La journée quand je travaille, en bas dans le salon, que je me lève pour aller me faire un café, pisser ou ouvrir à un livreur, et que je reviens m’assoir, il est là, comme endormi, mais couché exactement à ma place. Sans même le réveiller, je le repousse délicatement à chaque fois d’un mètre. Ce dont il ne s’offusque pas, j’ai même parfois l’impression qu’il ricane et glousse intérieurement.

Je trouvais qu’il avait un appétit démesuré, quand j’ai compris qu’il partageait sa ration avec un copain, un rouquin très peureux. Un vagabond sans abri que je ne vois toujours que furtivement. Ils sont très potes je crois, un matou lui aussi, ils se bagarrent mais ça reste très bon enfant, et chat-chien lui cède volontiers l’accès à sa gamelle chaque jour. Une nuit ils m’ont réveillé, je suis descendu en colère parce qu’ils faisaient un barouf terrible. Il y avait là un troisième chat, inconnu, qui les défiaient dans l’escalier. J’ai poussé mon sifflement de combat spécial chats, il s’est sauvé et on ne l’a jamais revu.

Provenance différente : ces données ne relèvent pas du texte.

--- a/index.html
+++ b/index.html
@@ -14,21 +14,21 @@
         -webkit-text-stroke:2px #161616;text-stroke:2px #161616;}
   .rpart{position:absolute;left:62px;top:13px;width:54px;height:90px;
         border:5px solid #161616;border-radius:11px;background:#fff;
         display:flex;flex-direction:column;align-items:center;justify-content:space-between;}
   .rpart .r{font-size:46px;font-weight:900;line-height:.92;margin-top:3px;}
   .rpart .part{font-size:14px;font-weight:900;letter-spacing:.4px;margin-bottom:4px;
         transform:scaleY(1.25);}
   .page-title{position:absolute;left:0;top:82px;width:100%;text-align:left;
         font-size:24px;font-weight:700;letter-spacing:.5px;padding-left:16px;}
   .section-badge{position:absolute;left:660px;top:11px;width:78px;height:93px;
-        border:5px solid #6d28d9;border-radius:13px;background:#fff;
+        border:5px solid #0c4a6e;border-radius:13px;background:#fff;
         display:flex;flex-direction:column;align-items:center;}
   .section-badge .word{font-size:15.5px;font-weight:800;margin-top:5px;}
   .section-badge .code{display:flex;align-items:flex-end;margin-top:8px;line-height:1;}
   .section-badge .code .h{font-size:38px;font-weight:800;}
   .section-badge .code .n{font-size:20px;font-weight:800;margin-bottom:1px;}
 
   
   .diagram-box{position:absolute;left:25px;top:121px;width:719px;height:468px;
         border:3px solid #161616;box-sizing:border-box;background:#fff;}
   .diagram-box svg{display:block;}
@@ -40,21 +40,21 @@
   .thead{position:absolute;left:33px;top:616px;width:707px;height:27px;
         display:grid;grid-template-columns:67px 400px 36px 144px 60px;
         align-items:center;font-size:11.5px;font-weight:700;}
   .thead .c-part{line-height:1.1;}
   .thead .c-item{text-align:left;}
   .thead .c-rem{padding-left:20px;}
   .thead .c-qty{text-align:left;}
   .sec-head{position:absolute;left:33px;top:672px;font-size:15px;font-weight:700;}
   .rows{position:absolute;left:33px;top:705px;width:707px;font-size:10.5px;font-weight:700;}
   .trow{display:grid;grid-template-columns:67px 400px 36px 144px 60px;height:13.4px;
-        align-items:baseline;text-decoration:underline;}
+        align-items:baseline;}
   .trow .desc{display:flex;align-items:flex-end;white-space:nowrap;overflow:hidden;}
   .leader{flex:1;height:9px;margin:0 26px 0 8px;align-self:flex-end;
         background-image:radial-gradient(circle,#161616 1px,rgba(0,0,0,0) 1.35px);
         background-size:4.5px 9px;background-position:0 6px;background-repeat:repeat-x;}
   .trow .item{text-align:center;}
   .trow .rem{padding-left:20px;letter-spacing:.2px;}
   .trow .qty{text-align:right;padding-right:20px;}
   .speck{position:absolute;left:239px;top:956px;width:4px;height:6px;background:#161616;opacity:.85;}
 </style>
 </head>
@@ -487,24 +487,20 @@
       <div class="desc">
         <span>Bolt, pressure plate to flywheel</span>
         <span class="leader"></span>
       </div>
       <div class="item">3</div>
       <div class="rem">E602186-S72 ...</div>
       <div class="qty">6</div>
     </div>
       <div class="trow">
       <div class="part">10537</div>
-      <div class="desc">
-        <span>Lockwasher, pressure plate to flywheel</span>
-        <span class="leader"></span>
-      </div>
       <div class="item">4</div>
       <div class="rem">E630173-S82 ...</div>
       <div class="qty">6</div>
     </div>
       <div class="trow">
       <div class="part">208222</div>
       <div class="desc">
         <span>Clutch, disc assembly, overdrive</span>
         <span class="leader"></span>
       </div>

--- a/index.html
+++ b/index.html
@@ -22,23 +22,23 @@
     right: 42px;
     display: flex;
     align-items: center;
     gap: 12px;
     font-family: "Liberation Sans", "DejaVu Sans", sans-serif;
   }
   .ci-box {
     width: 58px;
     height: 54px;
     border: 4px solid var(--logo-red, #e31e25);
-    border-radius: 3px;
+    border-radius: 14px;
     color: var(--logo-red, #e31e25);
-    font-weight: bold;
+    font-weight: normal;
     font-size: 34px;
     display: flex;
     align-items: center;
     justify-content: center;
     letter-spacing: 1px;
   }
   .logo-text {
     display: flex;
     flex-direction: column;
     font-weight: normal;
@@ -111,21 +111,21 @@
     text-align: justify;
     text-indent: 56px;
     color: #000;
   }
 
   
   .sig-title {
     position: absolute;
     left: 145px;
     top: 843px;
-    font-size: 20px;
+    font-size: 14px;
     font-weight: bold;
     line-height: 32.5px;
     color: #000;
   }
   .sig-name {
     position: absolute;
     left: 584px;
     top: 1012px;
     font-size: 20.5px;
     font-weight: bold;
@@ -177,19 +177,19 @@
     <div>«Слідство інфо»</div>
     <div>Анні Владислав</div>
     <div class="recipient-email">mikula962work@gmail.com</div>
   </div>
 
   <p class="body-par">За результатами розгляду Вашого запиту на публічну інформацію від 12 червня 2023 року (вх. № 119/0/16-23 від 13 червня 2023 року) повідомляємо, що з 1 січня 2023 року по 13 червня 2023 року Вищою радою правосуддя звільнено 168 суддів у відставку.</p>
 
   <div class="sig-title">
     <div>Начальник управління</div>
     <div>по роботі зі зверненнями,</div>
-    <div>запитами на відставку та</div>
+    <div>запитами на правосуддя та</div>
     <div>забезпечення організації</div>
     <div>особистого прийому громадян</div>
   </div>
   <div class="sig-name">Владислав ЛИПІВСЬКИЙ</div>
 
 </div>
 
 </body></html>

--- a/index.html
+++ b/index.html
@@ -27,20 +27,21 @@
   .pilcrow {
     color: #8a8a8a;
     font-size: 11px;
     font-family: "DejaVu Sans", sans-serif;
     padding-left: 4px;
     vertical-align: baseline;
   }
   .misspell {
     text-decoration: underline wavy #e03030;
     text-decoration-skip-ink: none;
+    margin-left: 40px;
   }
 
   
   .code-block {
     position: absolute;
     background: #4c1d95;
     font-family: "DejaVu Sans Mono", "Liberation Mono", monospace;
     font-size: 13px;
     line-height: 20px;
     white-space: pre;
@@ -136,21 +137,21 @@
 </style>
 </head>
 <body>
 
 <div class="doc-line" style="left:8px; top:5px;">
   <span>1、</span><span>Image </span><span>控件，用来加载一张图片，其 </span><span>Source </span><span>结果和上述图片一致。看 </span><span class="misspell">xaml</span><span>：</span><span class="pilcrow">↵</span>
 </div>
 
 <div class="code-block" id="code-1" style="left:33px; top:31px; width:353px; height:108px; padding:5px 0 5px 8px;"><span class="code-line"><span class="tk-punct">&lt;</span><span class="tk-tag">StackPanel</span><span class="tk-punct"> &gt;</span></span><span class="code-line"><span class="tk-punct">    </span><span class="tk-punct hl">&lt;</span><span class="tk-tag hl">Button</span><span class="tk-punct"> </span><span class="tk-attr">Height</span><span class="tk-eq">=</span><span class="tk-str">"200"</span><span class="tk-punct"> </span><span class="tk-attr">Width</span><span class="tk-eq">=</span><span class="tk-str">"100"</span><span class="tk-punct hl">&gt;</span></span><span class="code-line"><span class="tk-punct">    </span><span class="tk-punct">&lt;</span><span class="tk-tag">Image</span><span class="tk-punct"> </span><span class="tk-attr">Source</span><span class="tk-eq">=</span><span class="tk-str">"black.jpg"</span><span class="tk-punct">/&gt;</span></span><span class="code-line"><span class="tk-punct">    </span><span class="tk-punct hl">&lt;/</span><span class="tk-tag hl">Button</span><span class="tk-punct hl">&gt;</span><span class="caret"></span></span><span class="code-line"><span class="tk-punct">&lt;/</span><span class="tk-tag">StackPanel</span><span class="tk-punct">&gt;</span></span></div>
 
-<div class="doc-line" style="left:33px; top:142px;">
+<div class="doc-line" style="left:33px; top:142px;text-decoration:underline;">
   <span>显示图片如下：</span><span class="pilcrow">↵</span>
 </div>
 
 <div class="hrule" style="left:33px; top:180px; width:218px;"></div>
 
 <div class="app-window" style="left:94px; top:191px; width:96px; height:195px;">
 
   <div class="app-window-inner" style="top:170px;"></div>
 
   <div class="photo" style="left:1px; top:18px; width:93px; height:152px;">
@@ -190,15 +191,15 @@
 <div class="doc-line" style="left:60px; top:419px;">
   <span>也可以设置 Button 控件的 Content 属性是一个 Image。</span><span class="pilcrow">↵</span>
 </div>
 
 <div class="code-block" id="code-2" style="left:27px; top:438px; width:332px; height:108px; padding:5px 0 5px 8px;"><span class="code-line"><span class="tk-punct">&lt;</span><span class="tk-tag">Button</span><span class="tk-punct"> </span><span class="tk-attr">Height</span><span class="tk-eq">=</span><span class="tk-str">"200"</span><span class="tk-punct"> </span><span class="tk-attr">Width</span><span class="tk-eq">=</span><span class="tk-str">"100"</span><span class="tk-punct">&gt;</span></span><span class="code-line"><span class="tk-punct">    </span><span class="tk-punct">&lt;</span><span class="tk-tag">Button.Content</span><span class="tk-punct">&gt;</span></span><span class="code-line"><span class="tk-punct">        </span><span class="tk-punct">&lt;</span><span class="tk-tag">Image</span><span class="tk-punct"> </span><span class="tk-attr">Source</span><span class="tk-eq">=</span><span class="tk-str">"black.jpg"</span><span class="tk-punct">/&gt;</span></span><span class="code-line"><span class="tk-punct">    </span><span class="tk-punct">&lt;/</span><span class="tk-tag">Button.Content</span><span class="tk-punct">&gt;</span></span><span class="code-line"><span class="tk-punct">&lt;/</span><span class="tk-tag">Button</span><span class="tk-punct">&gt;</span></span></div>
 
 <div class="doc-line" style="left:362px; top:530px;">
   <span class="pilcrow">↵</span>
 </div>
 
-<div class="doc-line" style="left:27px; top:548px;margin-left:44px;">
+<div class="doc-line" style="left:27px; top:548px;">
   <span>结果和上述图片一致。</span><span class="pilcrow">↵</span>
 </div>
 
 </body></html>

Le lendemain, pas un mot de l’affaire bien sûr, je n’en ai pas parlé non plus, pour ne pas le mettre dans l’embarras. On a maintenant une relation tranquille, douce, amicale, il ne me cherche plus de crosses, moi oui, de temps à autre, il réponds alors volontiers à mes agaceries. Je crois qu’on est devenus amis, silencieux mais attentifs. J’aime le voir la nuit, assis sur le mur du perron, plissant les paupières de son œil jaune unique en direction de la lune.